**Description of the task**
The answer is the data repeated in full, with no pictures included.

**Data extracts**
********

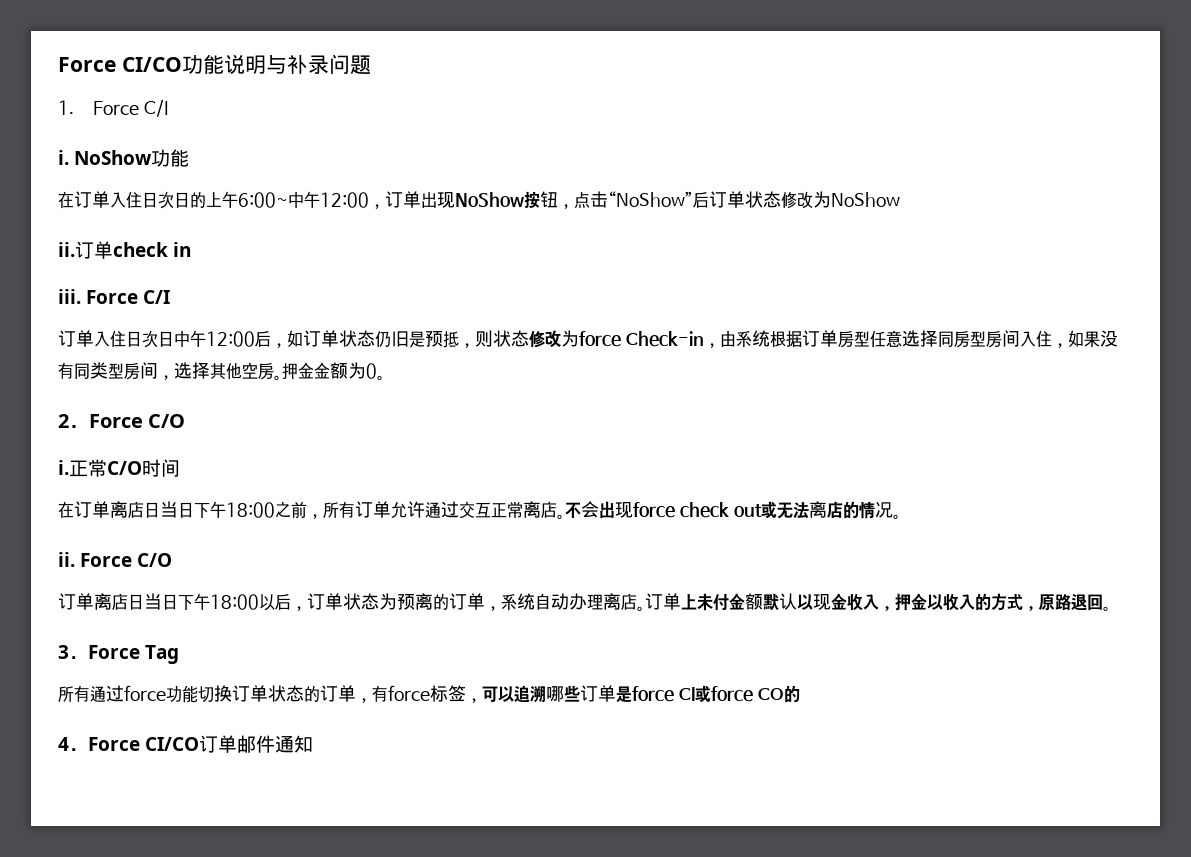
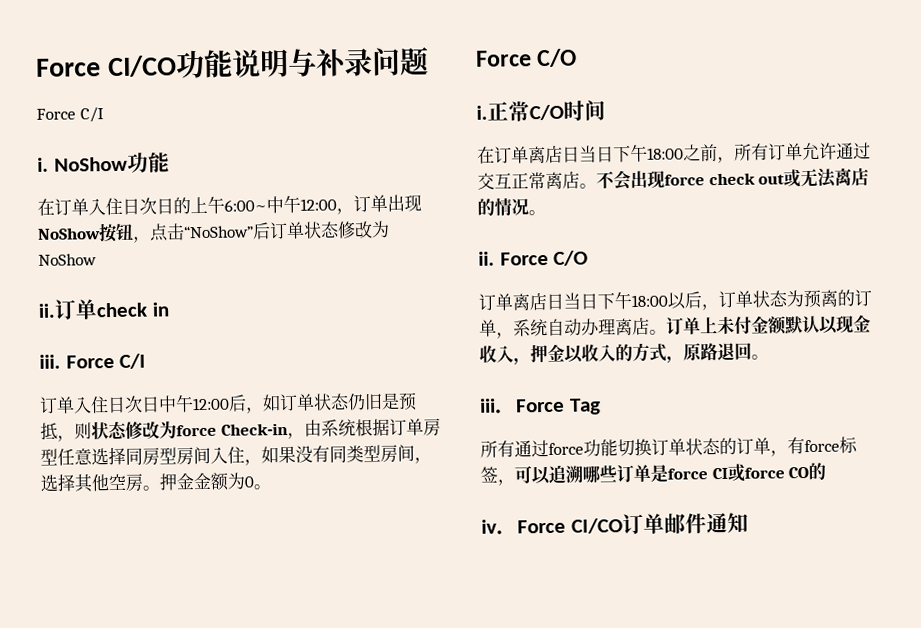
[58,100,74,115] 1. -> (429, 61) none
[58,414,89,428] 2． -> (272, 487) none
[58,645,69,659] 3 -> [479,398,496,413] iii
[58,737,69,751] 4 -> [481,519,497,534] iv

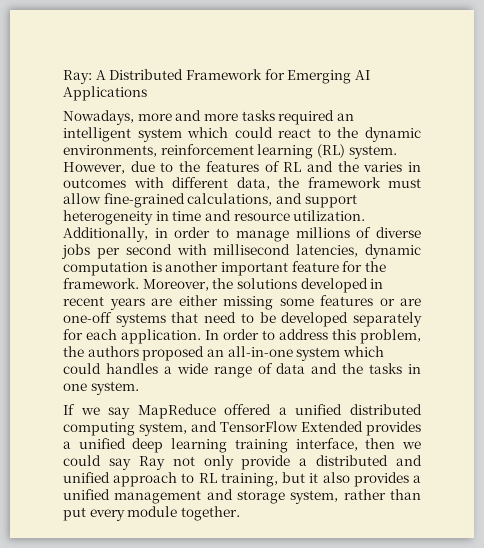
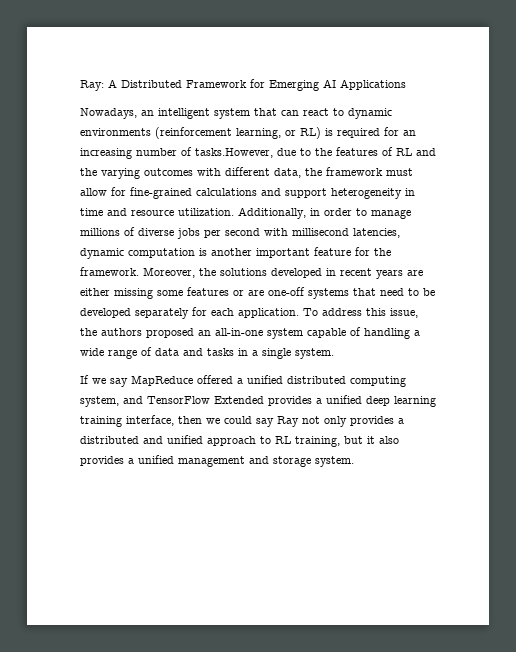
[137,110,354,125] [63,127,421,142] [63,144,397,159] [63,162,125,174] more and more tasks required an intelligent system which could react to the dynamic environments, reinforcement learning (RL) system. However, -> [141,108,392,119] [80,127,416,139] [80,147,273,159] an intelligent system that can react to dynamic environments (reinforcement learning, or RL) is required for an increasing number of tasks.However,
[363,162,421,172] varies in -> [101,168,140,179] varying
[103,193,273,208] fine-grained calculations, -> [111,187,257,199] for fine-grained calculations
[205,329,275,340] In order to -> [303,308,318,316] To
[360,329,421,344] problem, -> [390,308,418,318] issue,
[342,346,384,357] [63,363,158,374] which could handles -> [307,327,410,339] capable of handling
[342,363,364,374] the -> (203, 352) none
[63,383,87,391] one -> [252,348,291,359] a single
[241,455,291,470] provide -> [350,416,394,426] provides
[290,489,421,504] [63,506,240,521] system, rather than put every module together. -> [315,456,354,467] system.

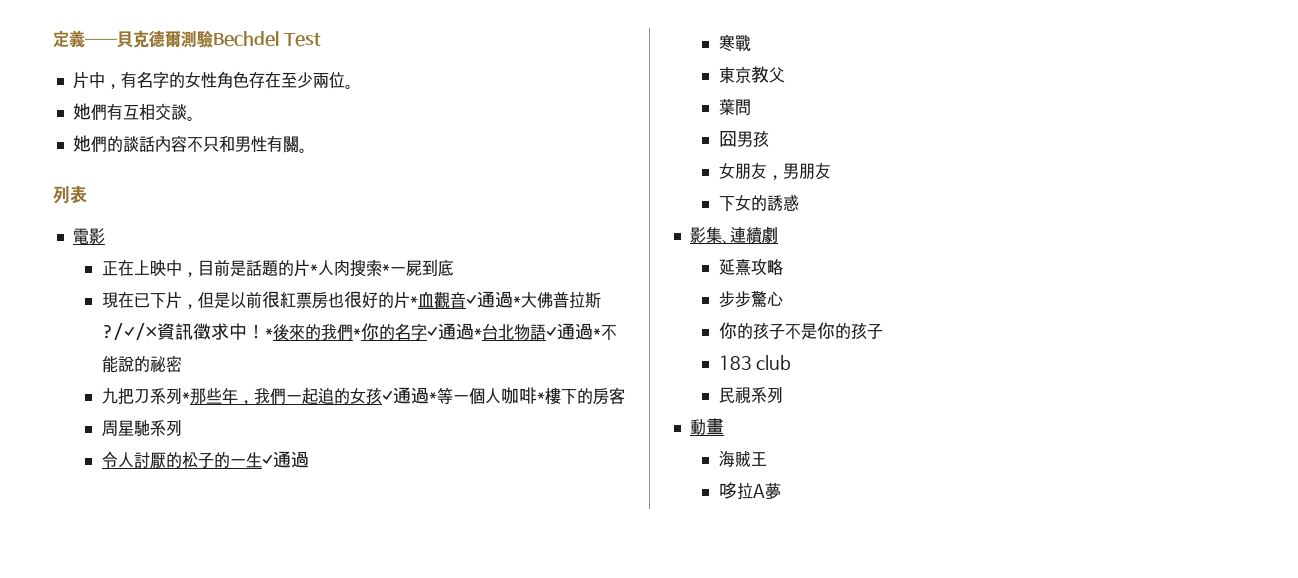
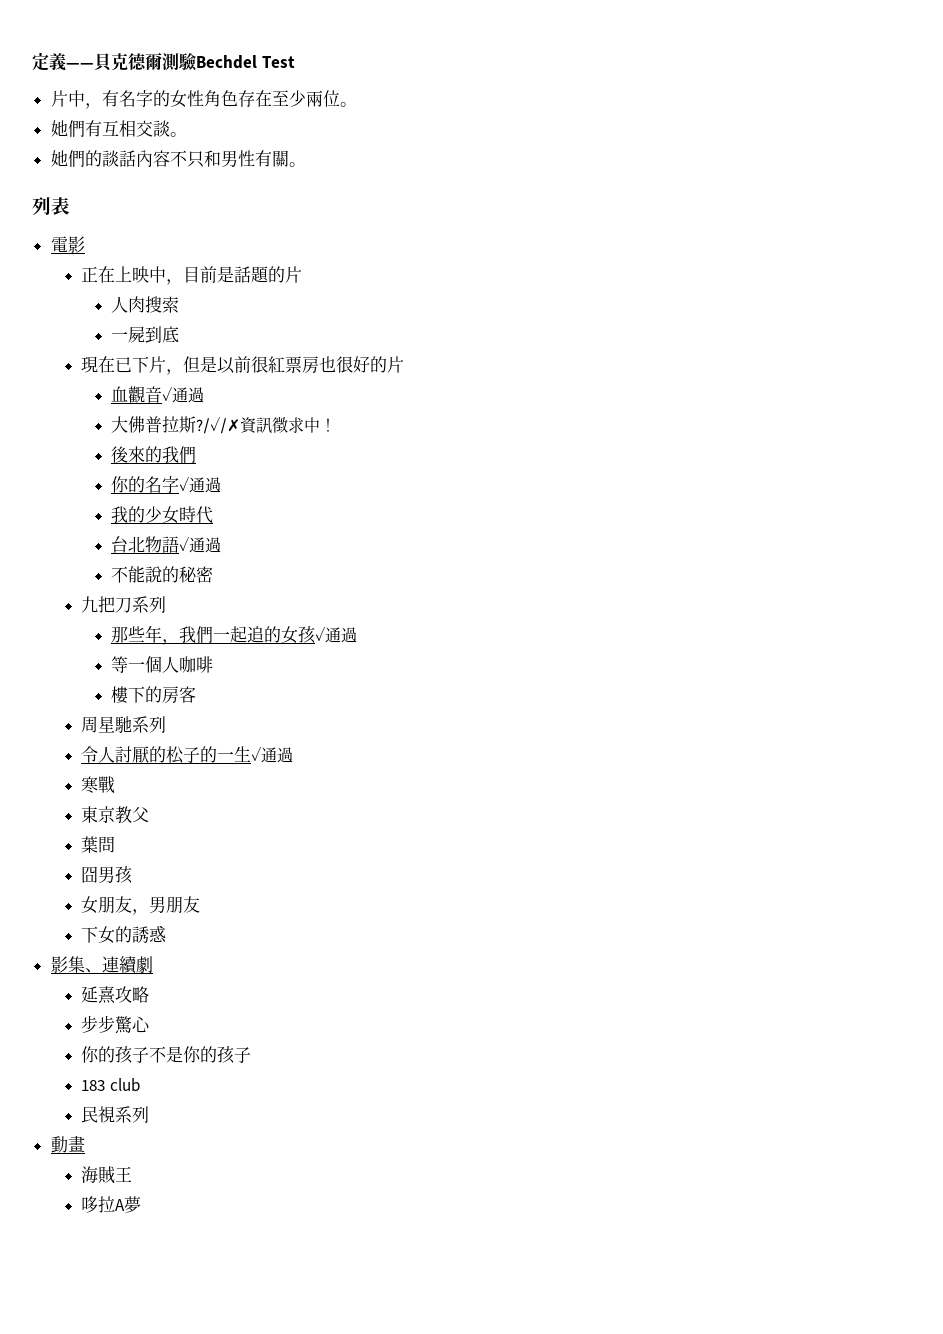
[309,264,318,274] * -> (302, 274) //
[381,264,390,274] * -> (180, 304) //
[409,296,418,306] * -> (404, 364) //
[512,296,521,306] * -> (205, 395) //
[264,328,273,338] * -> (337, 425) //
[352,328,361,338] * -> (197, 454) //
[473,328,482,338] * -> [111,506,214,524] // 我的少女時代 //
[592,328,601,338] * -> (222, 545) //
[181,392,190,402] * -> (166, 604) //
[428,392,437,402] * -> (358, 635) //
[536,392,545,402] * -> (214, 664) //

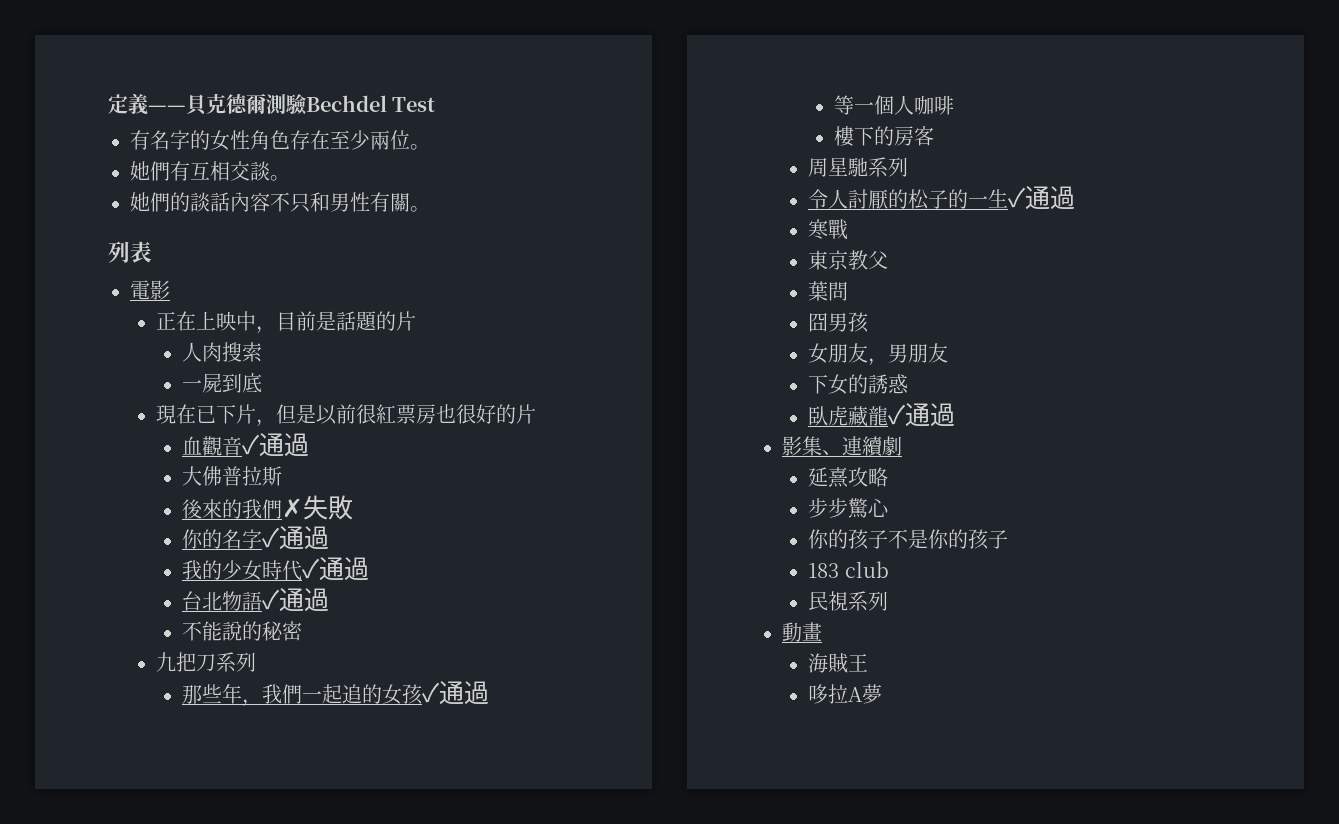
[50,90,102,109] 片中， -> (436, 104) none
[196,416,337,434] ?/✓/✗資訊徵求中！ -> (283, 476) none
(197, 454) none -> [282,495,354,520] ✗失敗
(214, 515) none -> [302,557,370,581] ✓通過
(166, 934) none -> [808,403,956,427] // 臥虎藏龍✓通過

********

**Exercise output**
[58,100,74,115] 1. -> (429, 61) none
[58,414,89,428] 2． -> (272, 487) none
[58,645,69,659] 3 -> [479,398,496,413] iii
[58,737,69,751] 4 -> [481,519,497,534] iv

[137,110,354,125] [63,127,421,142] [63,144,397,159] [63,162,125,174] more and more tasks required an intelligent system which could react to the dynamic environments, reinforcement learning (RL) system. However, -> [141,108,392,119] [80,127,416,139] [80,147,273,159] an intelligent system that can react to dynamic environments (reinforcement learning, or RL) is required for an increasing number of tasks.However,
[363,162,421,172] varies in -> [101,168,140,179] varying
[103,193,273,208] fine-grained calculations, -> [111,187,257,199] for fine-grained calculations
[205,329,275,340] In order to -> [303,308,318,316] To
[360,329,421,344] problem, -> [390,308,418,318] issue,
[342,346,384,357] [63,363,158,374] which could handles -> [307,327,410,339] capable of handling
[342,363,364,374] the -> (203, 352) none
[63,383,87,391] one -> [252,348,291,359] a single
[241,455,291,470] provide -> [350,416,394,426] provides
[290,489,421,504] [63,506,240,521] system, rather than put every module together. -> [315,456,354,467] system.

[309,264,318,274] * -> (302, 274) //
[381,264,390,274] * -> (180, 304) //
[409,296,418,306] * -> (404, 364) //
[512,296,521,306] * -> (205, 395) //
[264,328,273,338] * -> (337, 425) //
[352,328,361,338] * -> (197, 454) //
[473,328,482,338] * -> [111,506,214,524] // 我的少女時代 //
[592,328,601,338] * -> (222, 545) //
[181,392,190,402] * -> (166, 604) //
[428,392,437,402] * -> (358, 635) //
[536,392,545,402] * -> (214, 664) //

[50,90,102,109] 片中， -> (436, 104) none
[196,416,337,434] ?/✓/✗資訊徵求中！ -> (283, 476) none
(197, 454) none -> [282,495,354,520] ✗失敗
(214, 515) none -> [302,557,370,581] ✓通過
(166, 934) none -> [808,403,956,427] // 臥虎藏龍✓通過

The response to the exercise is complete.